Sometimes it is more practical to grant access to almost everything and block just one or two columns. In that case, grant SELECT on the table and use DENY on the sensitive column. It is important to know that DENY always takes priority over GRANT: even with permission on the table, the denied column stays inaccessible.

GRANT SELECT ON dbo.Funcionarios TO SuporteRole;
DENY SELECT ON dbo.Funcionarios(Salario) TO SuporteRole;

Choose only one of the patterns — the one from Step 3 (allow list) or the one from Step 4 (deny list) — depending on whether it is shorter to list what is allowed or what is forbidden.

Verify the result

You do not need to sign in as another user to test. Use EXECUTE AS to take on the SuporteUser identity in the same window and REVERT to return to your own user. Notice that a SELECT with an asterisk fails, because it includes the protected column.

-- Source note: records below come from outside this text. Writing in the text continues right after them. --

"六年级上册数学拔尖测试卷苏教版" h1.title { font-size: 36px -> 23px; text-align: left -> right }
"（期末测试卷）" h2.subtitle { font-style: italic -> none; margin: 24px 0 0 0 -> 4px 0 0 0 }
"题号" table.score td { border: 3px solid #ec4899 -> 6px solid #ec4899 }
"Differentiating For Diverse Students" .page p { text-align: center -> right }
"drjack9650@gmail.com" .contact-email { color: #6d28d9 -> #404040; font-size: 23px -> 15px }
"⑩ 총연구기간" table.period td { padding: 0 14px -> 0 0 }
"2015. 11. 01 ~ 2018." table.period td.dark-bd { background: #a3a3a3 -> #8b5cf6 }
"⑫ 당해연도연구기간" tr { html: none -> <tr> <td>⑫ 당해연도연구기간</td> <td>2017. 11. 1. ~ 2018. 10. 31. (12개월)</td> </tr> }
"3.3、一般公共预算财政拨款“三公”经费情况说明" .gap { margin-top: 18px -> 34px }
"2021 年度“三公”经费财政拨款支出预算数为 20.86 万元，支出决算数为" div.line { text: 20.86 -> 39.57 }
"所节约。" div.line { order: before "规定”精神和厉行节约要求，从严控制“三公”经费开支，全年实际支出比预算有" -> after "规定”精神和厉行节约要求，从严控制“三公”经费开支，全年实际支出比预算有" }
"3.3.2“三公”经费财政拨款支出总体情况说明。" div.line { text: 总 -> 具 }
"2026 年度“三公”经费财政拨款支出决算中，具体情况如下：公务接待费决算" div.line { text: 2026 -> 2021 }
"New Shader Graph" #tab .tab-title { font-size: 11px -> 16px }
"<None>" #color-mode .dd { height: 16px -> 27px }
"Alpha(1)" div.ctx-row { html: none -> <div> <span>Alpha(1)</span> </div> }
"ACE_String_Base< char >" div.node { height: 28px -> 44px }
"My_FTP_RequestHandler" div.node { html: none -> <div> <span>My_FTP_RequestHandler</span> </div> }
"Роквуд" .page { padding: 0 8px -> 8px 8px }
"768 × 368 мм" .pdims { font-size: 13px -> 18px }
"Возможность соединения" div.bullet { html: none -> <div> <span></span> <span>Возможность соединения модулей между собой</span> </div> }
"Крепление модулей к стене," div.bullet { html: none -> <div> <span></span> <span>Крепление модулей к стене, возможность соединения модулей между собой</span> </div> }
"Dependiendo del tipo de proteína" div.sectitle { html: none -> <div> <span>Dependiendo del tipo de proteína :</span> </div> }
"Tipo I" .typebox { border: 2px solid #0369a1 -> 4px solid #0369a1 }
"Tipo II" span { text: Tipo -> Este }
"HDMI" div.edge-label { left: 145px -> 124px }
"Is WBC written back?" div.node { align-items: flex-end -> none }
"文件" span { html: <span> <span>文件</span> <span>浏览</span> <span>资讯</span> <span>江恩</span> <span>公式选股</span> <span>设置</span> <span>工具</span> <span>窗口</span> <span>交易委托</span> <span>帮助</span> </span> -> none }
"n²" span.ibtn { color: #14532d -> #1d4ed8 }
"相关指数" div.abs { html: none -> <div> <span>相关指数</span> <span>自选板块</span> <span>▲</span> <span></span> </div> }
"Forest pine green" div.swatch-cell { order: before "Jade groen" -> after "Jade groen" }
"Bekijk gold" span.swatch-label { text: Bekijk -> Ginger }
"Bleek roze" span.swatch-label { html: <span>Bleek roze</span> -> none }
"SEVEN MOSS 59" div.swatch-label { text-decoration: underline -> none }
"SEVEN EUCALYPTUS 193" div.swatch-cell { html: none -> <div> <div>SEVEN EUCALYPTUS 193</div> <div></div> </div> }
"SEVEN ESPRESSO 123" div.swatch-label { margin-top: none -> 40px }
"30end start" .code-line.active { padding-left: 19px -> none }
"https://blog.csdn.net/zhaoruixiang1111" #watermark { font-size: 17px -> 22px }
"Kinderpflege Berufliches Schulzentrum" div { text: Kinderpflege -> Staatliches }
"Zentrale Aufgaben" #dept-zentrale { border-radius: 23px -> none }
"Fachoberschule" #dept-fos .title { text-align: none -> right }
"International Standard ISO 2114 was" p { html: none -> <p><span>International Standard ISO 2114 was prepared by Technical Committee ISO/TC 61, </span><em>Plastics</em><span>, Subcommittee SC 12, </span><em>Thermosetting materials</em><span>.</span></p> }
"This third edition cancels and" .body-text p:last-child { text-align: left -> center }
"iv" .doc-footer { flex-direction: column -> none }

EXECUTE AS USER = 'SuporteUser';

-- This WORKS (only permitted columns)
SELECT FuncionarioID, Nome, Departamento FROM dbo.Funcionarios;

-- This FAILS: "The SELECT permission was denied on the column 'Salario'"
SELECT * FROM dbo.Funcionarios;

REVERT;

If the first query returns the rows and the second ends with a permission error on the Salario column, then Column-Level Security is configured correctly.

Conclusion

In just a few minutes you restricted access to a sensitive column without duplicating data or creating extra objects. The natural next step is to combine this technique with Row-Level Security, to control rows and columns at the same time, or to organize permissions into per-department roles to simplify management. Which column in your database should be protected starting today?